Exercise directions: Copy nothing before the line containing "19800 | 19008". Reproduce that line and all that follow, exactly, through the end of the records.

Given entries:
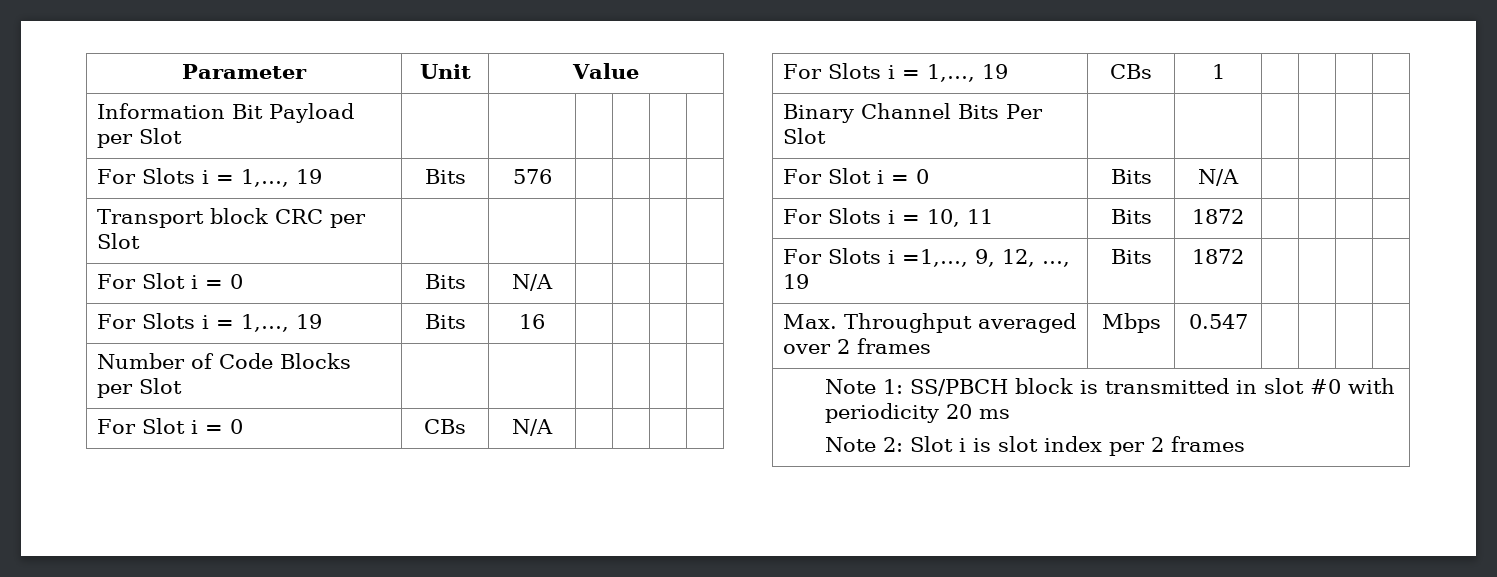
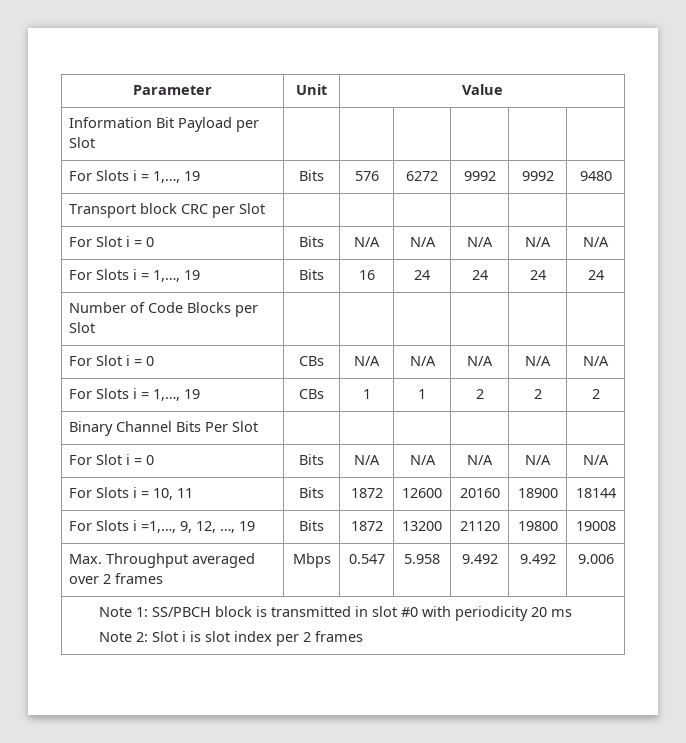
- For Slots i = 1,…, 19 | Bits | 576 | | | |
+ For Slots i = 1,…, 19 | Bits | 576 | 6272 | 9992 | 9992 | 9480
  Transport block CRC per Slot | | | | | |
- For Slot i = 0 | Bits | N/A | | | |
+ For Slot i = 0 | Bits | N/A | N/A | N/A | N/A | N/A
- For Slots i = 1,…, 19 | Bits | 16 | | | |
+ For Slots i = 1,…, 19 | Bits | 16 | 24 | 24 | 24 | 24
- For Slot i = 0 | CBs | N/A | | | |
+ For Slot i = 0 | CBs | N/A | N/A | N/A | N/A | N/A
- For Slots i = 1,…, 19 | CBs | 1 | | | |
+ For Slots i = 1,…, 19 | CBs | 1 | 1 | 2 | 2 | 2
  Binary Channel Bits Per Slot | | | | | |
- For Slot i = 0 | Bits | N/A | | | |
+ For Slot i = 0 | Bits | N/A | N/A | N/A | N/A | N/A
- For Slots i = 10, 11 | Bits | 1872 | | | |
+ For Slots i = 10, 11 | Bits | 1872 | 12600 | 20160 | 18900 | 18144
- For Slots i =1,…, 9, 12, …, 19 | Bits | 1872 | | | |
+ For Slots i =1,…, 9, 12, …, 19 | Bits | 1872 | 13200 | 21120 | 19800 | 19008
- Max. Throughput averaged over 2 frames | Mbps | 0.547 | | | |
+ Max. Throughput averaged over 2 frames | Mbps | 0.547 | 5.958 | 9.492 | 9.492 | 9.006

Result of this exercise:
+ For Slots i =1,…, 9, 12, …, 19 | Bits | 1872 | 13200 | 21120 | 19800 | 19008
- Max. Throughput averaged over 2 frames | Mbps | 0.547 | | | |
+ Max. Throughput averaged over 2 frames | Mbps | 0.547 | 5.958 | 9.492 | 9.492 | 9.006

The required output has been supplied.